On May 10, 1967, during the sixteenth glide flight of a lifting body Northrop M2-F2, a landing accident severely damaged the vehicle and seriously injured Peterson. After an extensive hospitalization, he recovered from his injuries but lost sight in one eye due to a secondary infection while in the hospital.
He also made 17 NASA M2-F1, 2 other M2-F2 and 1 Northrop HL-10 lifting body flights.

Portions of M2-F2 footage including Peterson's spectacular crash landing were used for the 1973 TV movie and subsequent series, The Six Million Dollar Man during the opening credits of every episode. Peterson complained he disliked having his accident repeatedly replayed on television so often.

Despite his injuries, Peterson continued to fly NASA support missions, occasional research flights and continued his Marine Reserve flying duties until 1971. During his flying career, Peterson logged more than 6,000 flight hours in nearly 70 types of aircraft.

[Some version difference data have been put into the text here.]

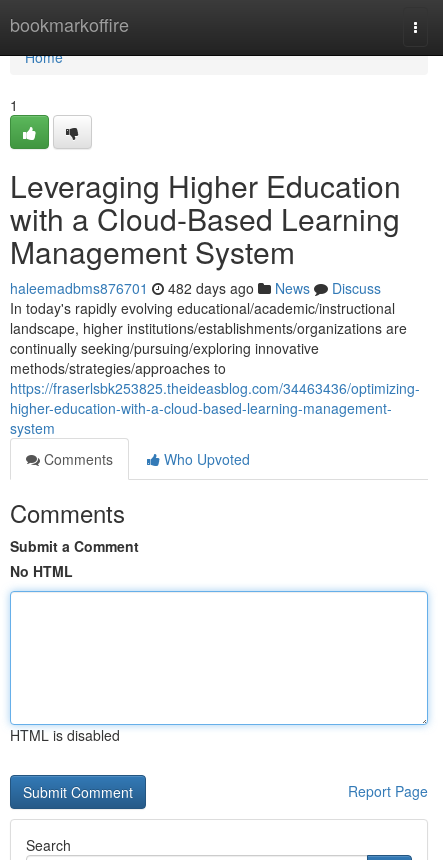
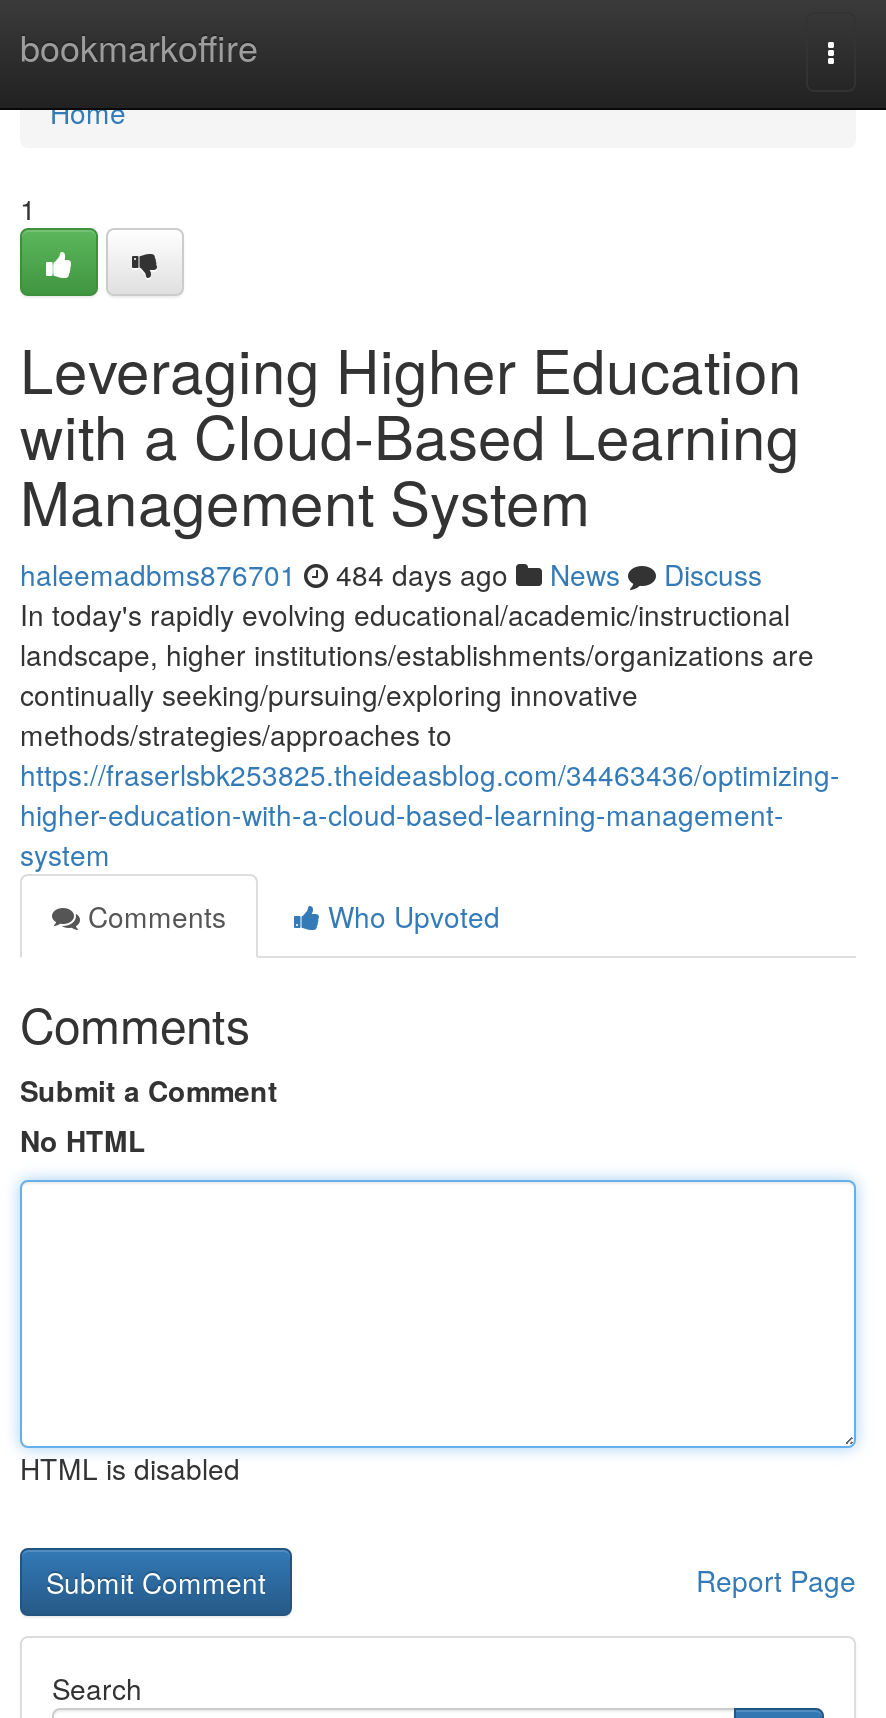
- haleemadbms876701 482 days ago News Discuss
+ haleemadbms876701 484 days ago News Discuss
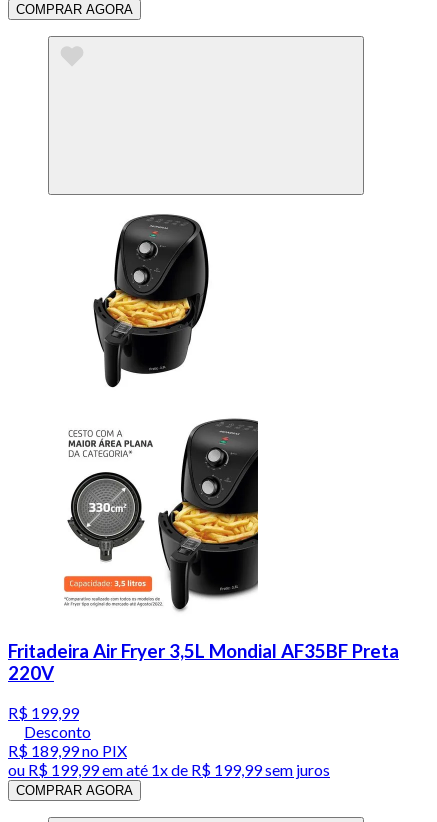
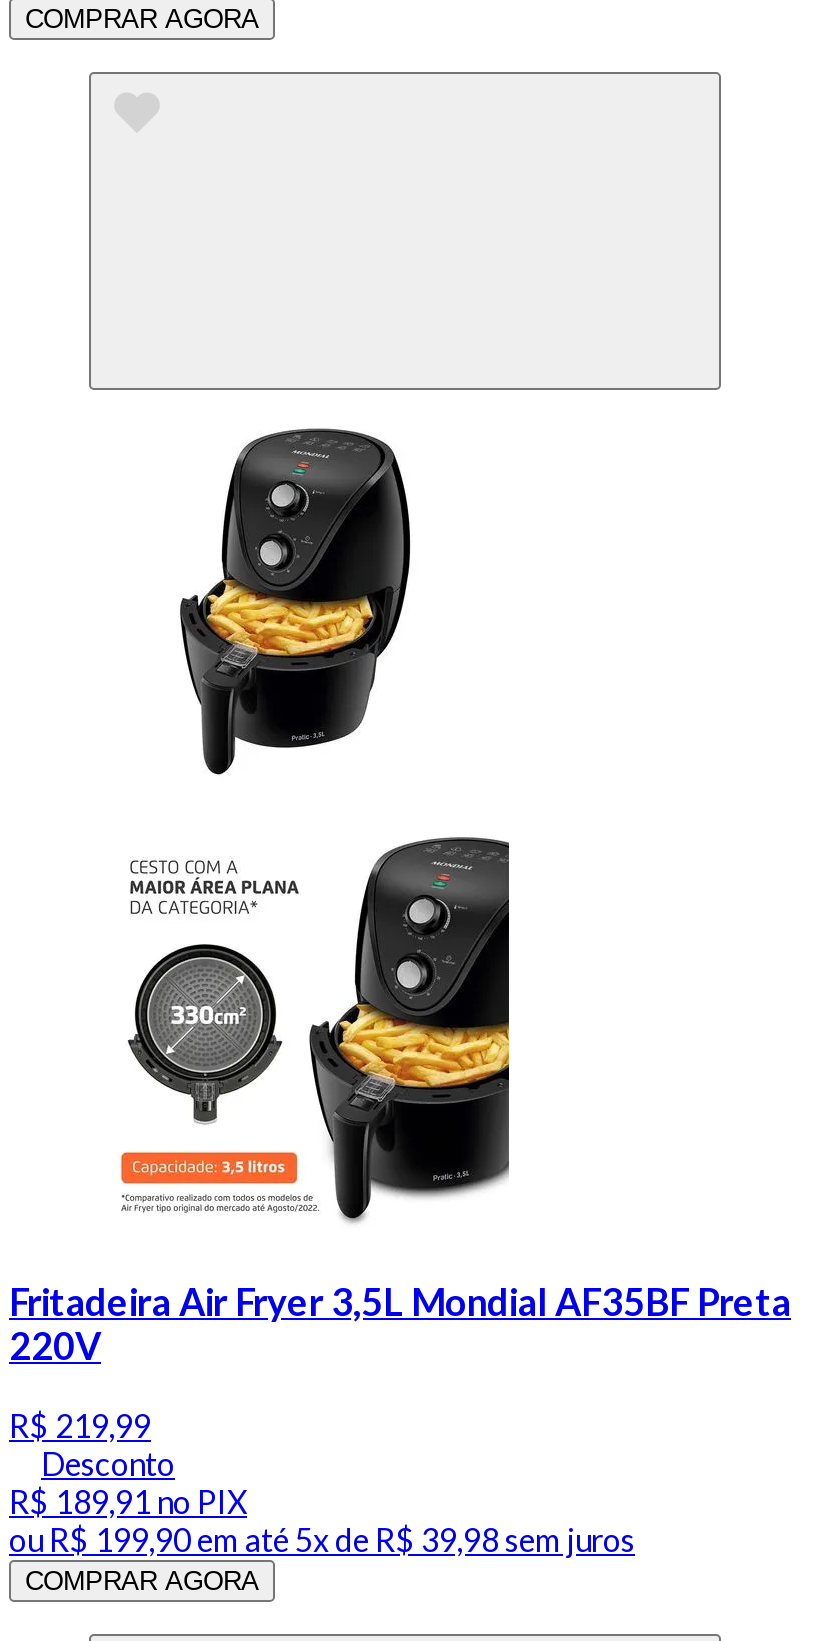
- R$ 199,99
+ R$ 219,99

- R$ 189,99no PIX
+ R$ 189,91no PIX

- ouR$ 199,99em até 1x de R$ 199,99 sem juros
+ ouR$ 199,90em até 5x de R$ 39,98 sem juros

Peterson continued at Dryden as a research project engineer on the F-8 Digital Fly-By-Wire program of the late 1960s and early 1970s. He later assumed responsibility for safety and quality assurance for Dryden until his retirement in 1981.

===Post-NASA career===
He then joined the Northrop Corporation, where he assumed responsibility for safety and quality assurance for testing the B-2 Advanced Technology Bomber. From 1982 until 1994 Peterson worked in Northrop's B-2 division (Advanced Systems Division) in Pico Rivera, California, at Air Force Plant 42 in Palmdale, California, and at Edwards Air Force Base, becoming manager of system safety and human factors.

===Later life and death===
Peterson resided in Orange County, California, and Ocean Springs, California, until his death on May 1, 2006, at age 72, after a long illness.

==Organizations and special honors==
Peterson was a fellow of the Society of Experimental Test Pilots and 2002 recipient of the Tony LeVier Flight Test Safety Award. He was honored by NASA with an Exceptional Leadership Award for his work on preparations for the first Space Shuttle landing at NASA Dryden in April 1981. In 2003 he was inducted into the Aerospace Walk of Honor in Lancaster, California.